Im Falle einer Überprüfung würdigen die Nachprüfungsinstanzen eingehend, ob der öffentliche Auftraggeber aufgrund konkreter Anhaltspunkte der Überzeugung war, den Auftrag ohne vorherige Ausschreibung vergeben zu dürfen (vgl. OLG Düsseldorf, Beschluss v. 12. Juli 2017, VII-Verg 13/17). Unbeachtlich ist hierbei, ob die Entscheidung vergaberechtskonform oder vermeidbar war.

Der Inhalt der freiwilligen ex-ante-Bekanntmachung

Welche Angaben die freiwillige ex-ante-Bekanntmachung beinhalten muss, regelt § 135 Abs. 3 S. 2 GWB: Danach muss die Bekanntmachung „den Namen und die Kontaktdaten des öffentlichen Auftraggebers, die Beschreibung des Vertragsgegenstands, die Begründung der Entscheidung des Auftraggebers, den Auftrag ohne vorherige Veröffentlichung einer Bekanntmachung im Amtsblatt der Europäischen Union zu vergeben, und den Namen und die Kontaktdaten des Unternehmens, das den Zuschlag erhalten soll, umfassen.“

Klarer Vorteil auf Seiten des öffentlichen Auftraggebers ist die schnell gewonnene Rechtssicherheit in Form von „Bestandskraft“. Bereits nach Ablauf von 10 Kalendertagen erlangt der Auftraggeber Rechtsicherheit und darf den Vertrag abschließen – ohne dass er ein anschließendes Nachprüfungsverfahren befürchten muss. Der geschlossene Vertrag ist rechtswirksam. Das bringt vor allem eine erhebliche Beschleunigung des Vergabeverfahrens mit sich.

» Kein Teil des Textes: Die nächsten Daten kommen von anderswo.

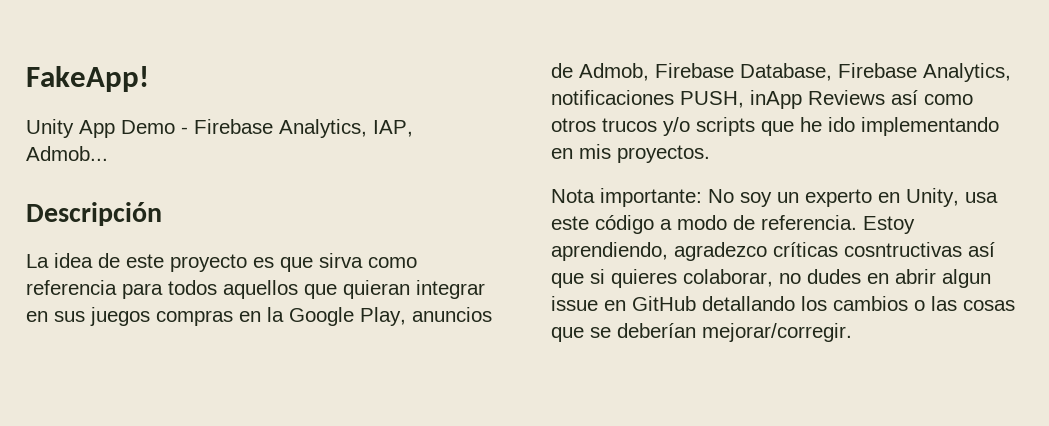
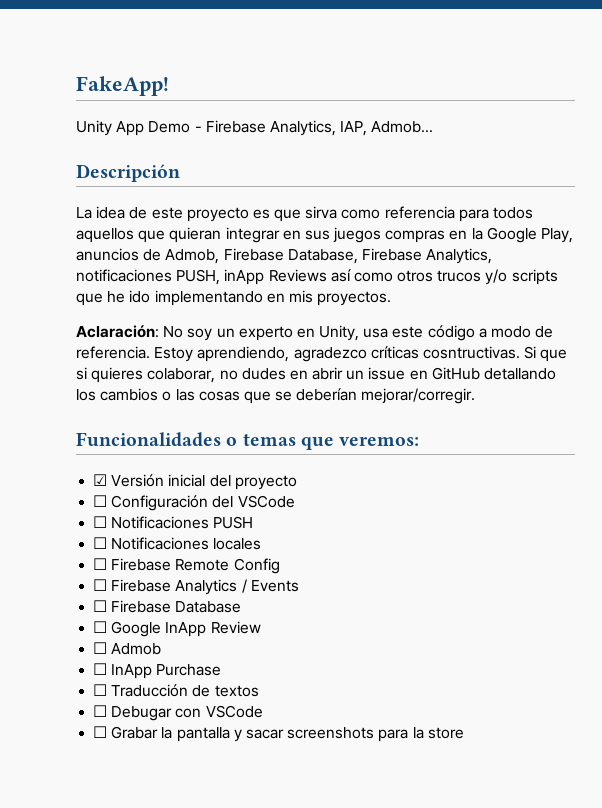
- Nota importante: No soy un experto en Unity, usa este código a modo de referencia.
+ Aclaración: No soy un experto en Unity, usa este código a modo de referencia.
- Estoy aprendiendo, agradezco críticas cosntructivas así que si quieres colaborar, no dudes en abrir algun issue en GitHub detallando los cambios o las cosas que se deberían mejorar/corregir.
+ Estoy aprendiendo, agradezco críticas cosntructivas. Si que si quieres colaborar, no dudes en abrir un issue en GitHub detallando los cambios o las cosas que se deberían mejorar/corregir.
+ Funcionalidades o temas que veremos:
+ ☑ Versión inicial del proyecto
+ ☐ Configuración del VSCode
+ ☐ Notificaciones PUSH
+ ☐ Notificaciones locales
+ ☐ Firebase Remote Config
+ ☐ Firebase Analytics / Events
+ ☐ Firebase Database
+ ☐ Google InApp Review
+ ☐ Admob
+ ☐ InApp Purchase
+ ☐ Traducción de textos
+ ☐ Debugar con VSCode
+ ☐ Grabar la pantalla y sacar screenshots para la store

In den Fällen, in denen die Voraussetzung des § 135 Abs. 3 GWB nicht vorliegen, entfaltet auch die vorsorglich vorgenommene ex-ante-Bekanntmachung keine Rechtswirkungen. In diesen Fällen muss der öffentliche Auftraggeber die Unwirksamkeitserklärung des erteilten (Direkt-)Auftrags durch eine Vergabekammer befürchten. Damit ist klargestellt: § 135 Abs. 3 GWB eröffnet keine Möglichkeit zur Umgehung des Vergaberechts. Sämtliche Anforderungen an die ex-ante-Bekanntmachung müssen in jedem Einzelfall vorliegen – dies gilt im Besonderen für das Tatbestandsmerkmal der Berechtigung zur Vornahme einer Direktvergabe („Ansicht“). Darüber hinaus hat der öffentliche Auftraggeber dafür Sorge zu tragen, dass er den Vertrag möglichst unmittelbar nach dem Ablauf der Wartefrist von 10 Kalendertagen abschließt. Denn ansonsten besteht die Gefahr, dass der Vertragsschluss nicht mehr zustande kommen darf: Wenn ein Wettbewerber erst nach Ablauf der Wartefrist ein Nachprüfungsverfahren einleitet, der Vertrag aber – aus welchen Gründen auch immer – noch nicht zustande gekommen ist, kann sich der Auftraggeber auf die Wirkung der ex-ante-Bekanntmachung nicht mehr berufen (vgl. VK Rheinland, Beschluss v. 20.02.2019 - VK 52/18-L). Trotz des Ablaufs der zehn Kalendertage wäre der vom Wettbewerber bei der zuständigen Vergabekammer gestellte Nachprüfungsantrag zulässig und kann – dessen Begründetheit unterstellt – erfolgreich sein und den beabsichtigten Vertragsschluss verhindern.

Die freiwillige ex-ante-Bekanntmachung ist kein Freibrief für öffentliche Auftraggeber, aber ein attraktives Instrument, um Klarheit und vor allem Rechtssicherheit zu schaffen!